EU leaders agreed on Thursday to build a trillion-euro emergency fund to help recover from the coronavirus outbreak, while leaving divisive details until the summer.
French President Emmanuel Macron said differences continued between EU governments over whether the fund should be transferring grant money, or simply making loans.
"The risk exists that a concrete decision on the creation of the recovery fund may not occur before September, thereby not being operational before early 2021," Goldman Sachs European economist Alain Durre wrote in a note.
The pan-European STOXX 600 index lost 1.10%.
Investors remained in perceived safe-haven government bonds. Benchmark 10-year notes last rose 6/32 in price to yield 0.5914%, from 0.611% on Thursday.
The dollar index fell 0.269%, but the euro rose 0.34% to $1.0813.

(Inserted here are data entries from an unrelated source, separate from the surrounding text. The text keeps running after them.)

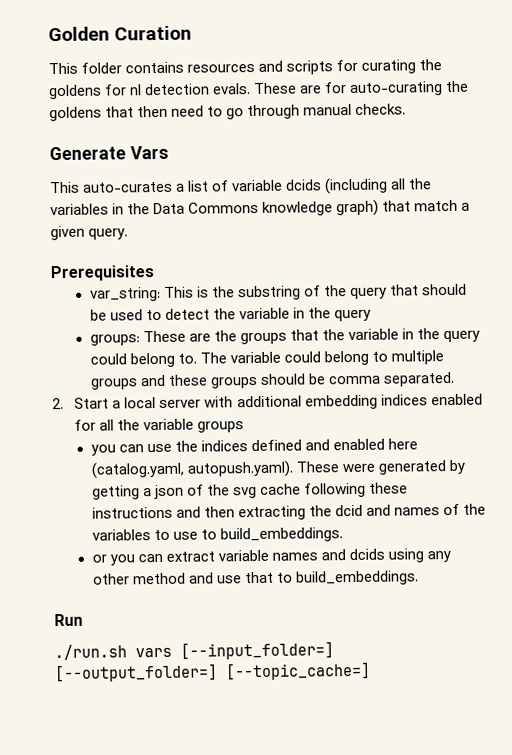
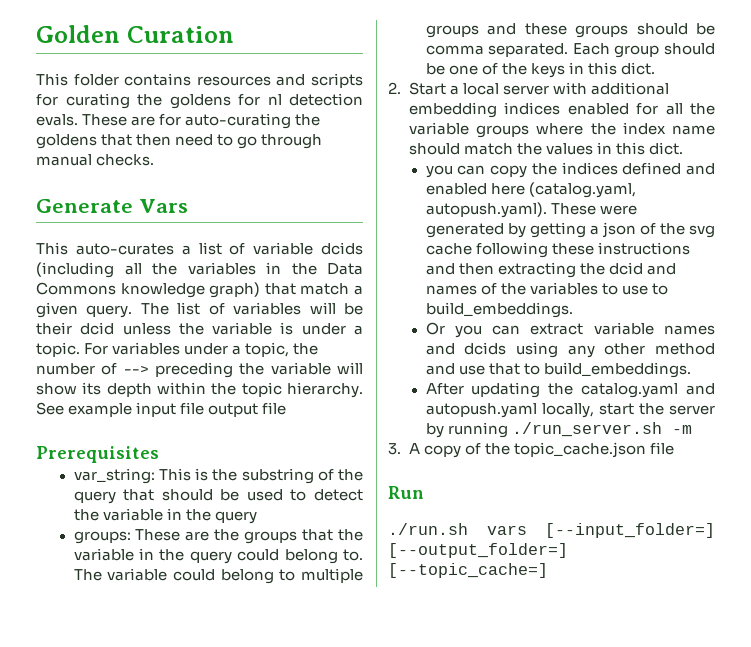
+ The list of variables will be their dcid unless the variable is under a topic. For variables under a topic, the number of --> preceding the variable will show its depth within the topic hierarchy. See example input file output file
+ Each group should be one of the keys in this dict.
- 2. Start a local server with additional embedding indices enabled for all the variable groups
- you can use the indices defined and enabled here (catalog.yaml, autopush.yaml). These were generated by getting a json of the svg cache following these instructions and then extracting the dcid and names of the variables to use to build_embeddings.
+ 2. Start a local server with additional embedding indices enabled for all the variable groups where the index name should match the values in this dict.
+ you can copy the indices defined and enabled here (catalog.yaml, autopush.yaml). These were generated by getting a json of the svg cache following these instructions and then extracting the dcid and names of the variables to use to build_embeddings.
- or you can extract variable names and dcids using any other method and use that to build_embeddings.
+ Or you can extract variable names and dcids using any other method and use that to build_embeddings.
+ After updating the catalog.yaml and autopush.yaml locally, start the server by running ./run_server.sh -m
+ 3. A copy of the topic_cache.json file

The U.S. House of Representatives on Thursday passed a $484 billion bill to expand federal loans to small businesses and hospitals overwhelmed by patients.
Trump, who signed the bill into law on Friday, said late Thursday he may need to extend social distancing guidelines to early summer.
Oil prices lost momentum during the day but broadly retained their recovery from this week's price collapse, which pushed U.S. crude futures into negative territory for the first time ever. Prices were supported by producers such as Kuwait saying they would move to cut output.
U.S. crude, which had been up as much as 5% on Friday, was up 3.52% at $17.08 per barrel and Brent was at $21.84, up 2.39% on the day.